**Dataset items**
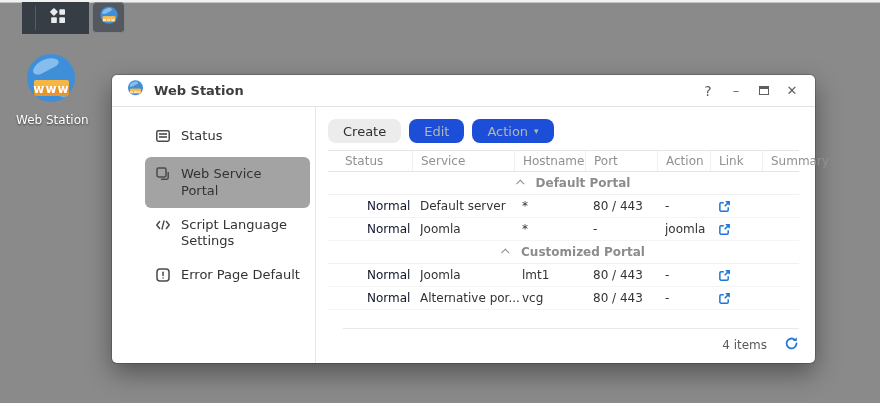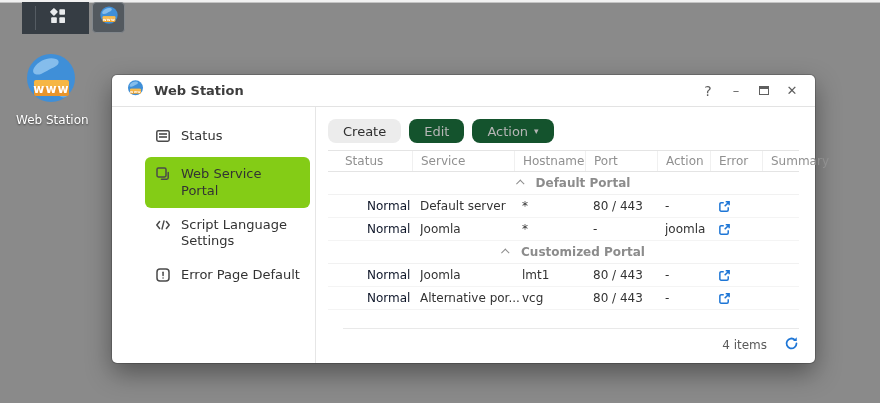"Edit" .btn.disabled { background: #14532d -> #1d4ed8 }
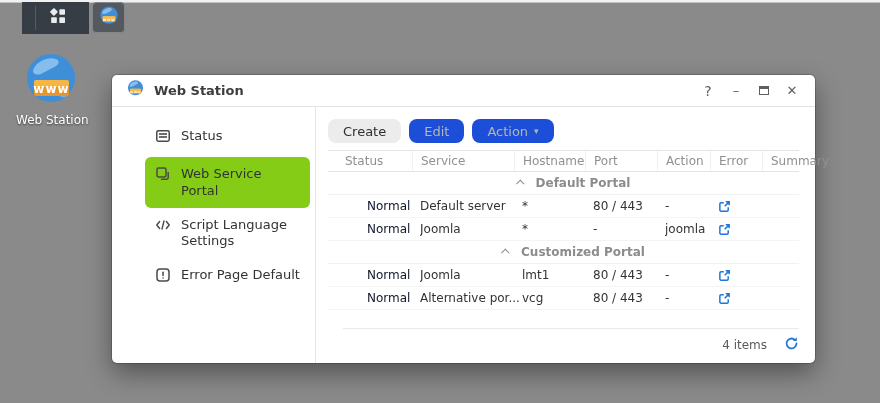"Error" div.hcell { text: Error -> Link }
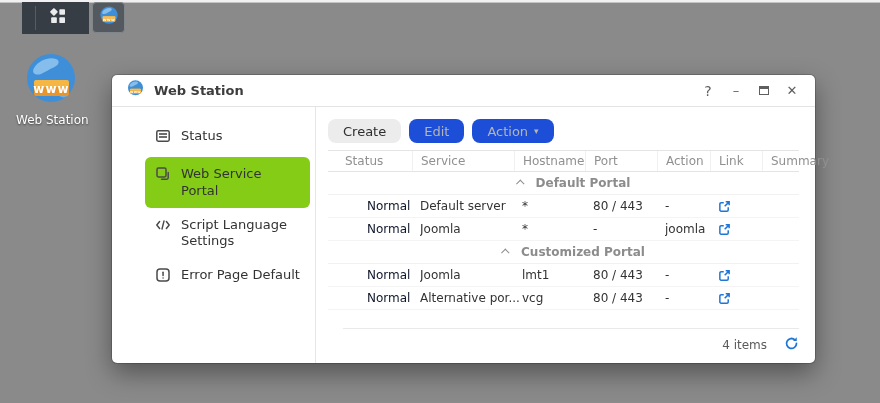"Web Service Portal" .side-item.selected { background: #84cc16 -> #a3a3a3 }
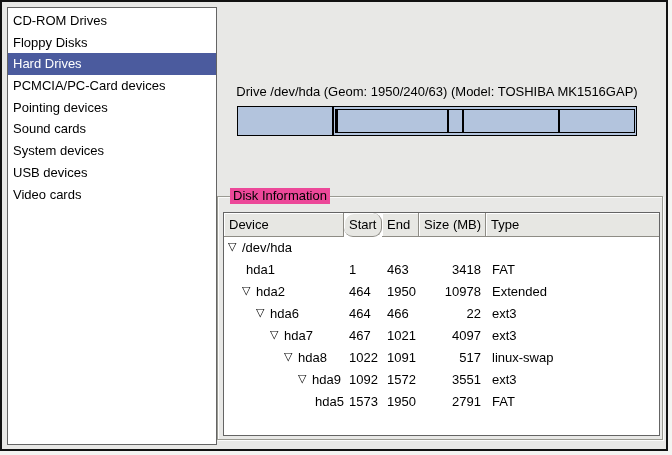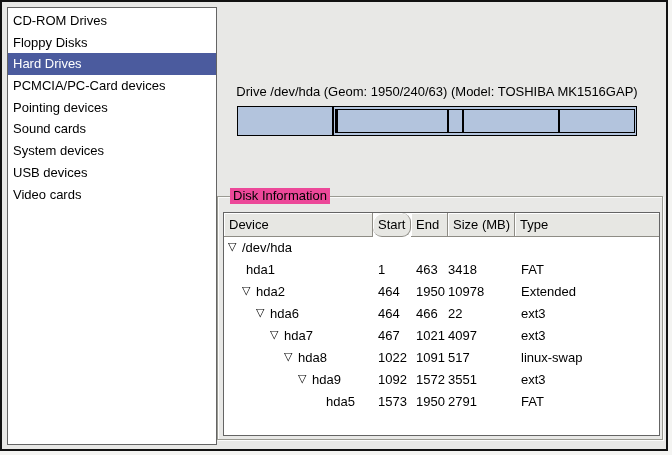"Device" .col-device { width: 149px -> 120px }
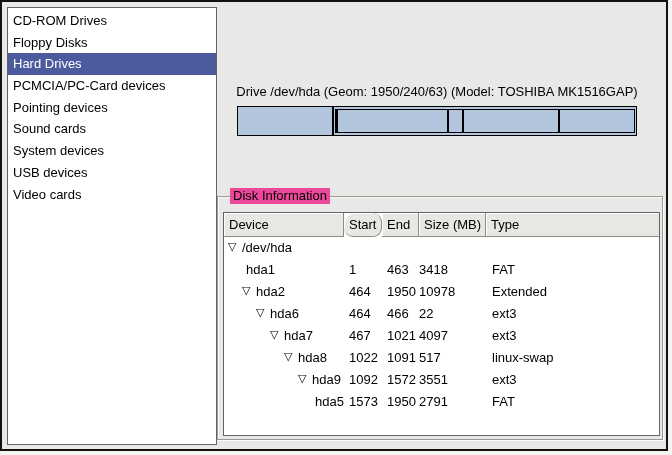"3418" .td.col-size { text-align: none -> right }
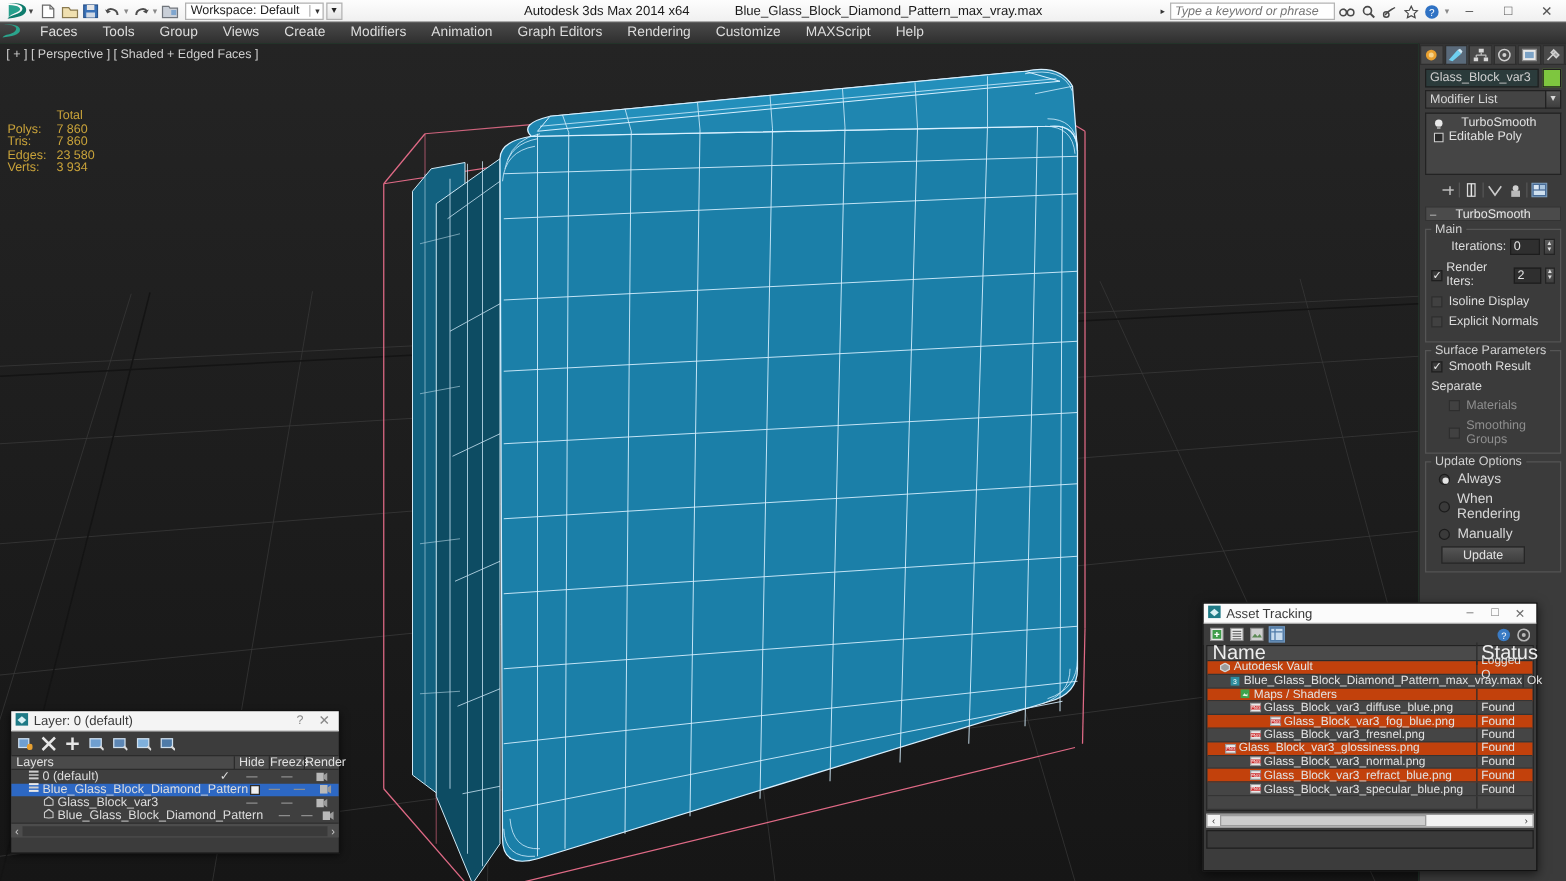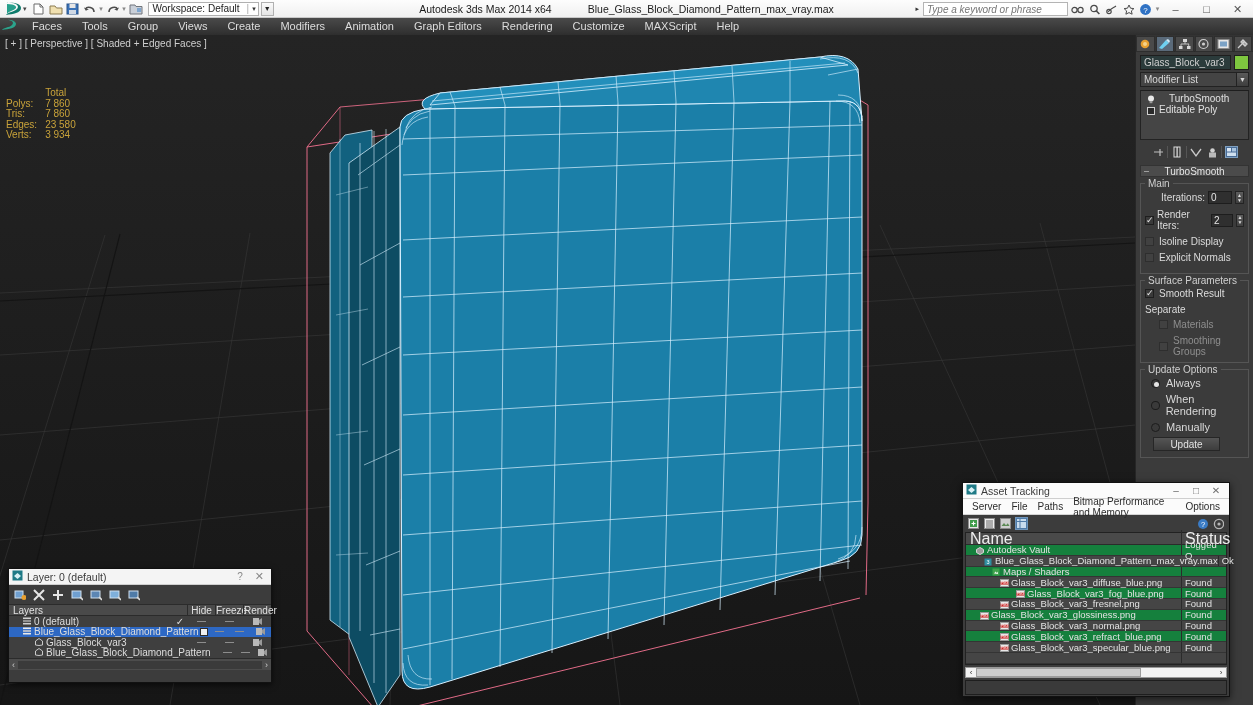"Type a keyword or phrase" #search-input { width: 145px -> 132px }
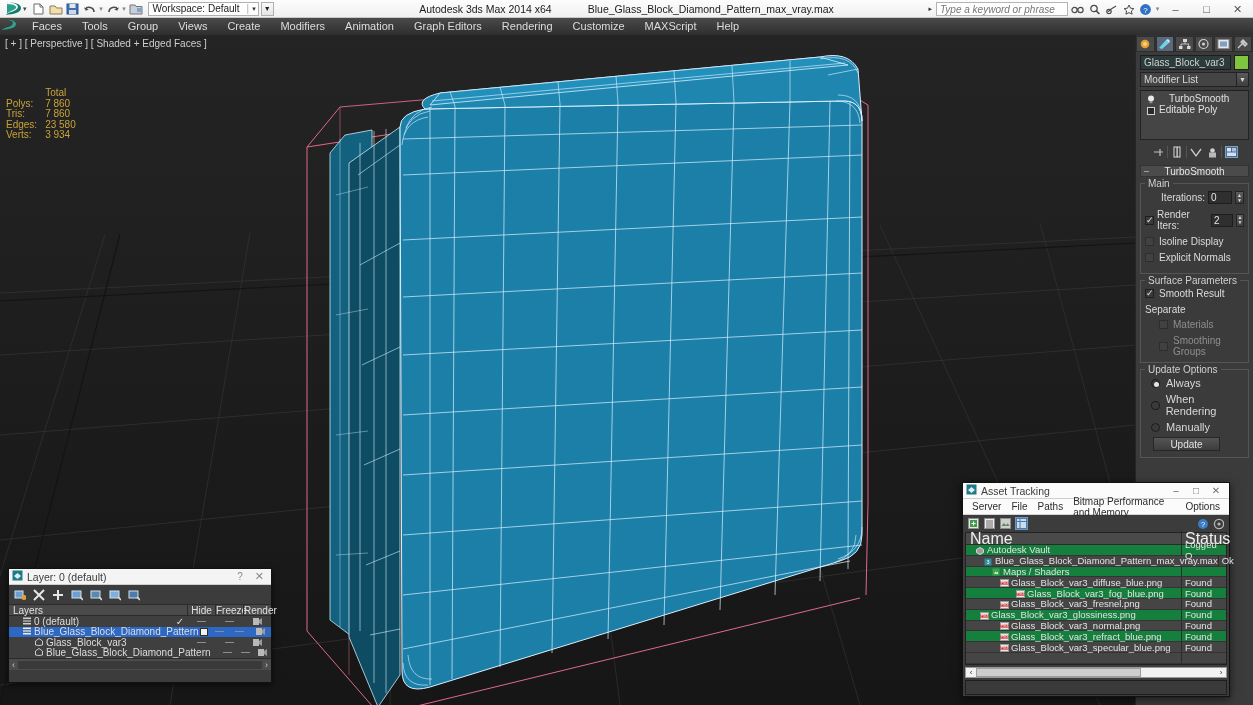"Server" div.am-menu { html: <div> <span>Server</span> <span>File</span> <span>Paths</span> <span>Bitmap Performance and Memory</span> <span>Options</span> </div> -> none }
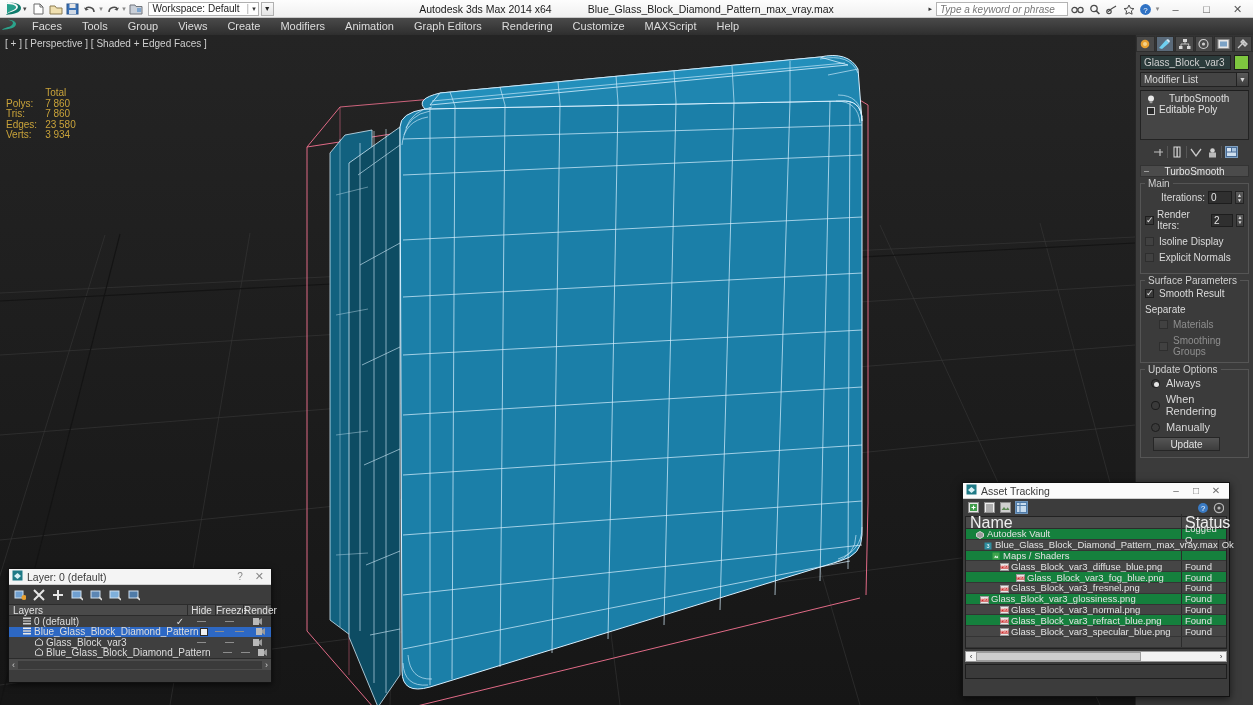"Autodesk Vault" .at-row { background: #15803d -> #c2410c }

**Work instructions**
Leave out every picture and copy the rest of the records exactly.

**Written response**
"Edit" .btn.disabled { background: #14532d -> #1d4ed8 }
"Error" div.hcell { text: Error -> Link }
"Web Service Portal" .side-item.selected { background: #84cc16 -> #a3a3a3 }
"Device" .col-device { width: 149px -> 120px }
"3418" .td.col-size { text-align: none -> right }
"Type a keyword or phrase" #search-input { width: 145px -> 132px }
"Server" div.am-menu { html: <div> <span>Server</span> <span>File</span> <span>Paths</span> <span>Bitmap Performance and Memory</span> <span>Options</span> </div> -> none }
"Autodesk Vault" .at-row { background: #15803d -> #c2410c }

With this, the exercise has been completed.